**What the exercise asks**
Count each line below that has "authors" anywhere in it. Answer with the total alone.
=== Data records ===
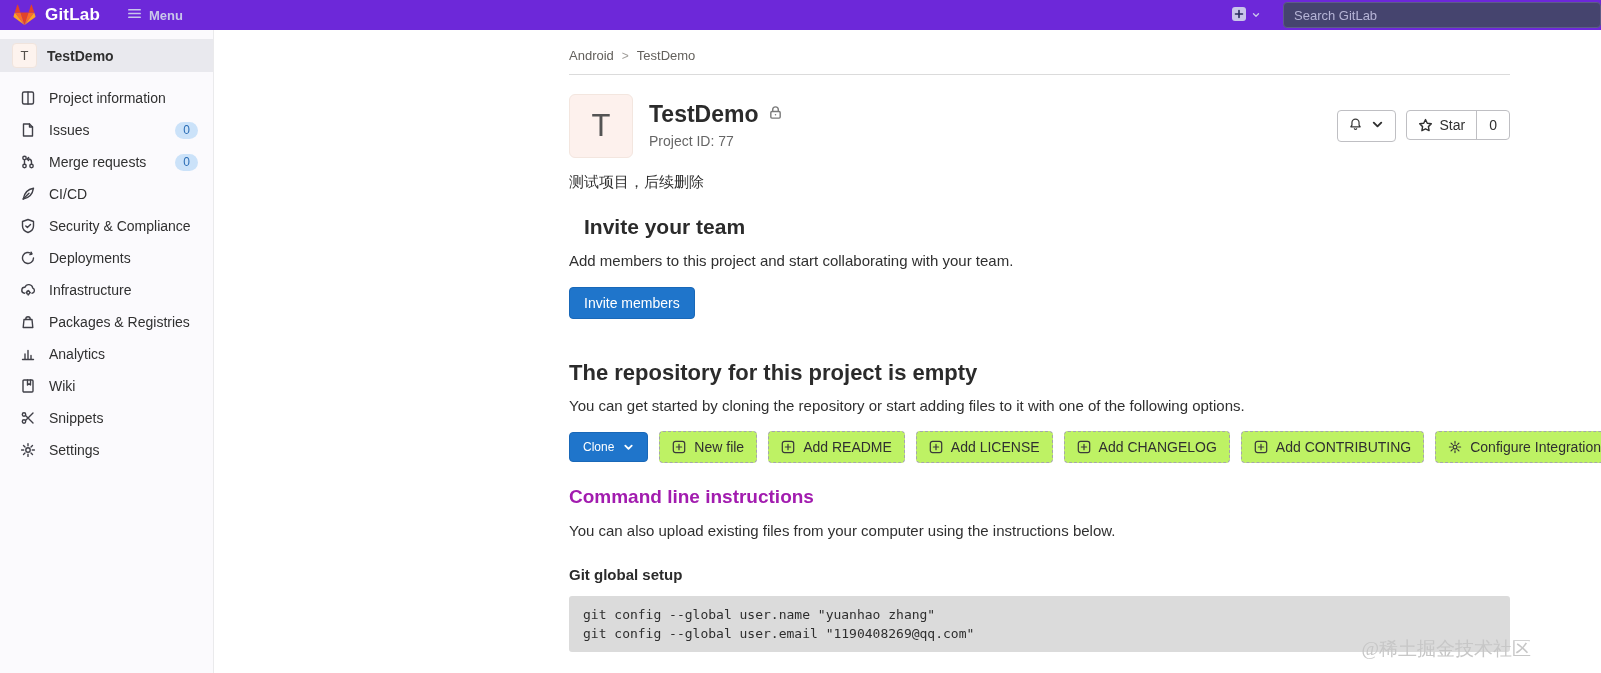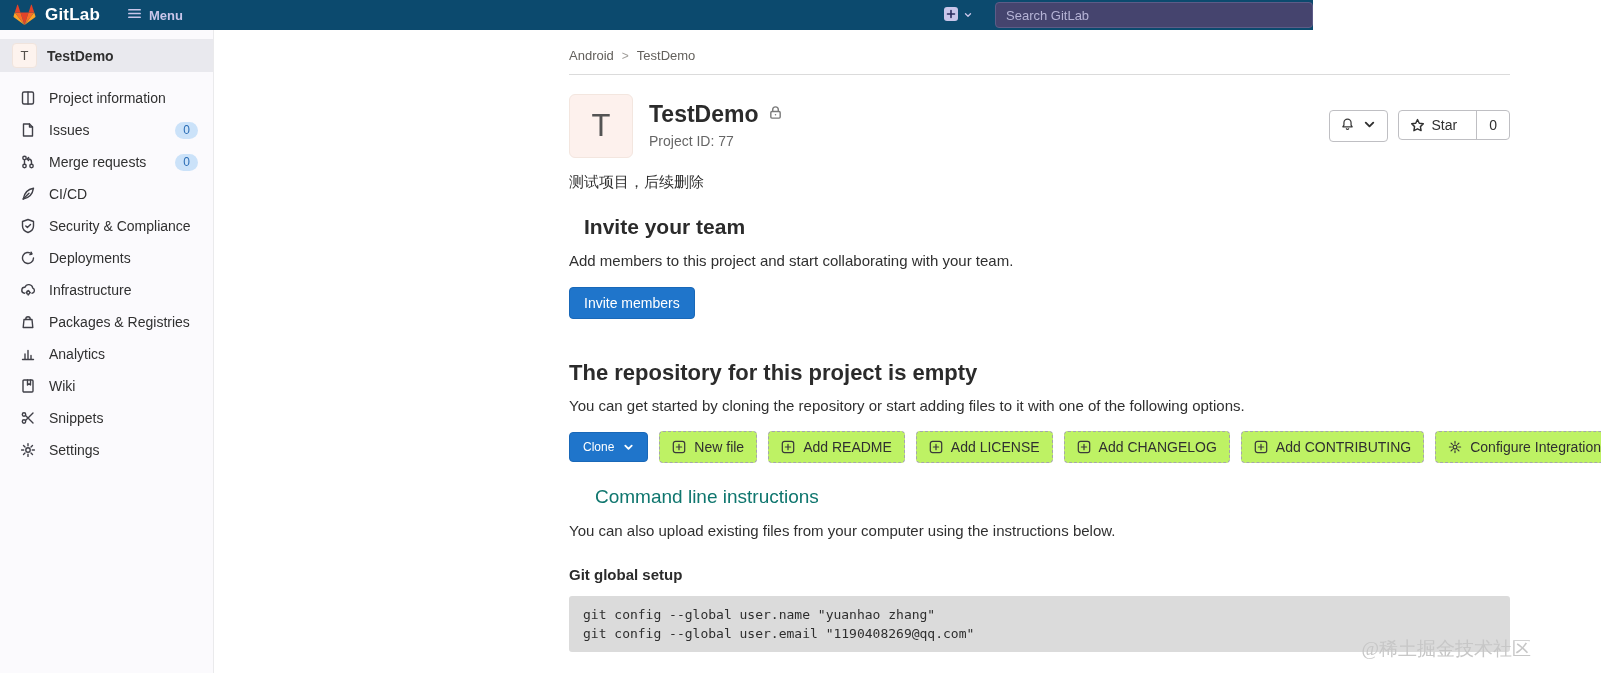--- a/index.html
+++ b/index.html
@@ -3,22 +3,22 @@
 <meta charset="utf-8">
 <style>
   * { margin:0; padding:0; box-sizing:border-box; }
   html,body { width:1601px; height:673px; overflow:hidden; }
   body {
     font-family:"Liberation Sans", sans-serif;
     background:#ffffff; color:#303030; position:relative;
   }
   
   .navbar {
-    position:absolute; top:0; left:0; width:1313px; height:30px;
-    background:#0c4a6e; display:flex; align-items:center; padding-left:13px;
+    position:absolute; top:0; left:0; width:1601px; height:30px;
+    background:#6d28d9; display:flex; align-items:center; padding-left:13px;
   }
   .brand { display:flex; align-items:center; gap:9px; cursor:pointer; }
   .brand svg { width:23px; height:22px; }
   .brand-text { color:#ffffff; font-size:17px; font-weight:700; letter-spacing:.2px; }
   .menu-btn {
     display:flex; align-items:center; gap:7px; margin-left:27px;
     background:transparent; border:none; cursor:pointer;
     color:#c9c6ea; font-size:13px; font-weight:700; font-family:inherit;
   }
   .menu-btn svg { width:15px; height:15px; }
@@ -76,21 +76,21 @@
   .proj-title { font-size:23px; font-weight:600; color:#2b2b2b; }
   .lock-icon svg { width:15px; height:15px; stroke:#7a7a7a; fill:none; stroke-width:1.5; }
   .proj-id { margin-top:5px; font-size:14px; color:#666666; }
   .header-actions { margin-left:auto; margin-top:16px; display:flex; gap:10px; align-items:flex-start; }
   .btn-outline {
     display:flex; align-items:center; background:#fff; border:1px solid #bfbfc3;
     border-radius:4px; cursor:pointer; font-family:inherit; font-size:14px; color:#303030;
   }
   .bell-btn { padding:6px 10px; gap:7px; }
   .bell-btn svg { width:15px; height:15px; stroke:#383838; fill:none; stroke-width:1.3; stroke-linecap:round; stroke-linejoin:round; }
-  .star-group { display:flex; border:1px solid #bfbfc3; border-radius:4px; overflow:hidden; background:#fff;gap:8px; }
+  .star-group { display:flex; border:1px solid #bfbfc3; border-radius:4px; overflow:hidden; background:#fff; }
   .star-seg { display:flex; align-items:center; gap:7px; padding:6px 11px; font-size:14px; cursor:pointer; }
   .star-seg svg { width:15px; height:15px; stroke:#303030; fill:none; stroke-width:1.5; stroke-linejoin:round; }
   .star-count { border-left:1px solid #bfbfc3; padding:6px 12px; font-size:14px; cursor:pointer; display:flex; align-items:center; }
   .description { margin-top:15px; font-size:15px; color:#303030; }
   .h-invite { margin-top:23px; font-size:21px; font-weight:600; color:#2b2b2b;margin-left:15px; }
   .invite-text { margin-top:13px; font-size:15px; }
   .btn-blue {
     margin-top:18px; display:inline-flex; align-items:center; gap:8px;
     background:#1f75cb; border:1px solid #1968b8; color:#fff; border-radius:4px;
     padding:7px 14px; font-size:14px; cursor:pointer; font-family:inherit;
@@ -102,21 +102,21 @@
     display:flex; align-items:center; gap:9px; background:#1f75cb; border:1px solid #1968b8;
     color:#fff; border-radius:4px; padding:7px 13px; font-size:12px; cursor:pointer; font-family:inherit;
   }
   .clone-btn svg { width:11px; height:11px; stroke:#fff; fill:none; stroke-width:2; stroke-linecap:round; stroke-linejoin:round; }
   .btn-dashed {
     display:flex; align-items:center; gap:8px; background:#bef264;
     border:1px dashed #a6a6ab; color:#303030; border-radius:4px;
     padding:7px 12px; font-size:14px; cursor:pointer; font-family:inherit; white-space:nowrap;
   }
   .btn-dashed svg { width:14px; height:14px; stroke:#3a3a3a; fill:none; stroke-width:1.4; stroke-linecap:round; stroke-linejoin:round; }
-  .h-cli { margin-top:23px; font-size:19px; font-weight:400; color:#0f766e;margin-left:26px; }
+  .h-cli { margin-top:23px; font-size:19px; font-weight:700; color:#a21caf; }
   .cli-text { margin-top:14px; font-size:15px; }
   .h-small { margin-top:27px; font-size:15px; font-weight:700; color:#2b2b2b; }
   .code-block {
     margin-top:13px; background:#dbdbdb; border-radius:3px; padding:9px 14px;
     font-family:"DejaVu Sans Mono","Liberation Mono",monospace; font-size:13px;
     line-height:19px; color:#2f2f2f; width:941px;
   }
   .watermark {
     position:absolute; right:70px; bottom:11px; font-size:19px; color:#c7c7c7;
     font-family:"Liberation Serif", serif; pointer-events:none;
===
=== Data records ===
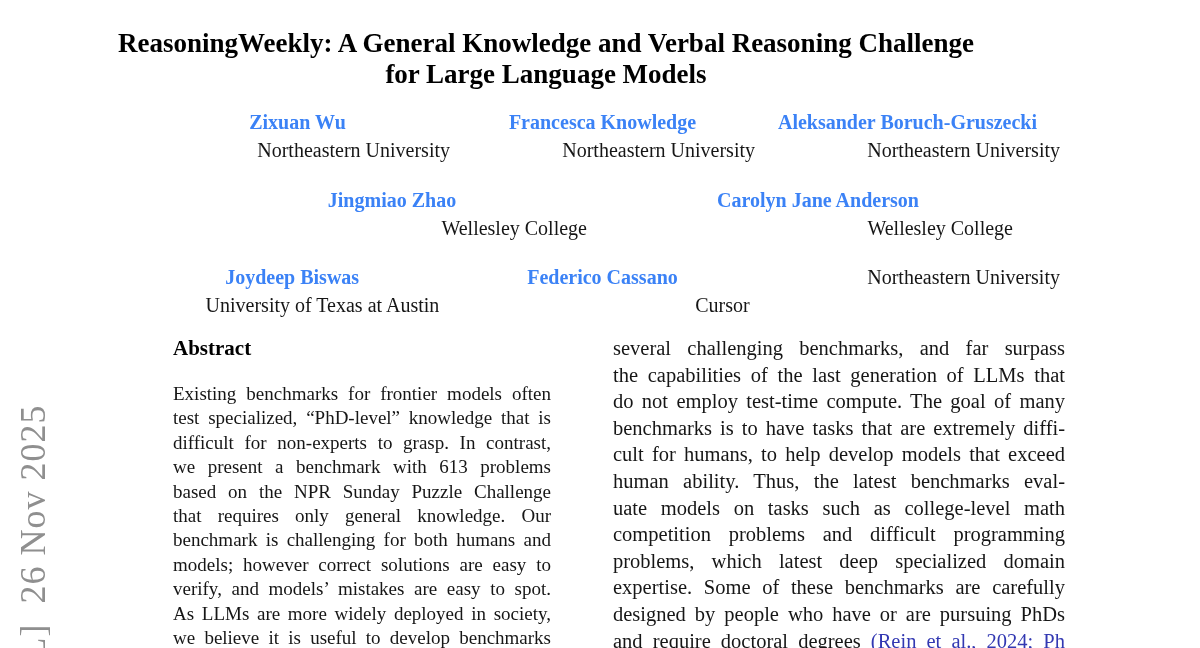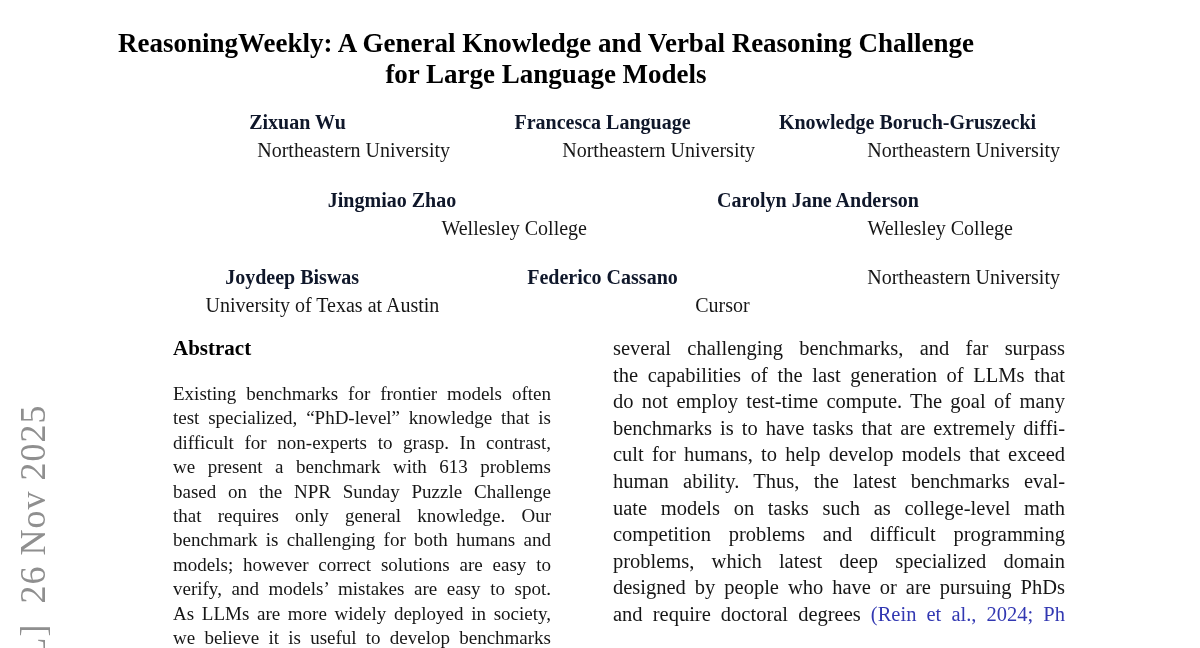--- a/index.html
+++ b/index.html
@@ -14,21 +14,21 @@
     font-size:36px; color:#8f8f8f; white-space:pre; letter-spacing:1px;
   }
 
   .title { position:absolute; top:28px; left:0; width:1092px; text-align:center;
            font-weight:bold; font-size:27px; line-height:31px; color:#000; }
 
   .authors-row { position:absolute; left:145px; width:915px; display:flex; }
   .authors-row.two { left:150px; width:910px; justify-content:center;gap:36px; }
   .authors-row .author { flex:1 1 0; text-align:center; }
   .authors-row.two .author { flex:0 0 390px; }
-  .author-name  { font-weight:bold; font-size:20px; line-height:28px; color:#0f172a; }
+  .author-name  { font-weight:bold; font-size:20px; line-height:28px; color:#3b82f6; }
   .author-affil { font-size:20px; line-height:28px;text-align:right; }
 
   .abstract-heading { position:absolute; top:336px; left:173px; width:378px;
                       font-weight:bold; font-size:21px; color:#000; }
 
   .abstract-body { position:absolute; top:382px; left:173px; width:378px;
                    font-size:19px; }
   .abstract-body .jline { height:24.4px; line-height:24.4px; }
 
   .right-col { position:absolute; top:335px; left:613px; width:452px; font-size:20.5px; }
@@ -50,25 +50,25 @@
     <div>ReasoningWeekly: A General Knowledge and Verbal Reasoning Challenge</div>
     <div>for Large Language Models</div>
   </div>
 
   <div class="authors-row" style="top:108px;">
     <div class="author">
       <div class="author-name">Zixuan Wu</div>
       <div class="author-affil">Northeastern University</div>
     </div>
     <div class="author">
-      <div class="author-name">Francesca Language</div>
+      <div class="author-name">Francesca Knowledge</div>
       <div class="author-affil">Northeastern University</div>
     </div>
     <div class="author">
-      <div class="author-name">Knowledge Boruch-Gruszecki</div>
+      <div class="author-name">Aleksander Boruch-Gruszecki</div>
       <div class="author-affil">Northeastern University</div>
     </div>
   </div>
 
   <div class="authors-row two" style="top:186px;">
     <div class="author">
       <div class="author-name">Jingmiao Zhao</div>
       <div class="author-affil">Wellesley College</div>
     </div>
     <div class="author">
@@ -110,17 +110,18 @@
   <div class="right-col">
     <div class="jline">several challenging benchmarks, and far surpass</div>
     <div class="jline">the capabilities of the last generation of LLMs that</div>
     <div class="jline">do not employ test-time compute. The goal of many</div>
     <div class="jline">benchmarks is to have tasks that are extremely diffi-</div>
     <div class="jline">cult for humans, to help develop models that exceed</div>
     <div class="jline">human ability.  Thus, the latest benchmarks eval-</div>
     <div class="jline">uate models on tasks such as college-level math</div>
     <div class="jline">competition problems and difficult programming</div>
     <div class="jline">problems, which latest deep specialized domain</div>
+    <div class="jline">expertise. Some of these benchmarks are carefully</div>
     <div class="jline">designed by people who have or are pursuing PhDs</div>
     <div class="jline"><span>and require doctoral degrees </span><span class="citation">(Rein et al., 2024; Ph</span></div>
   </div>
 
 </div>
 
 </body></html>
===
**Response area**
6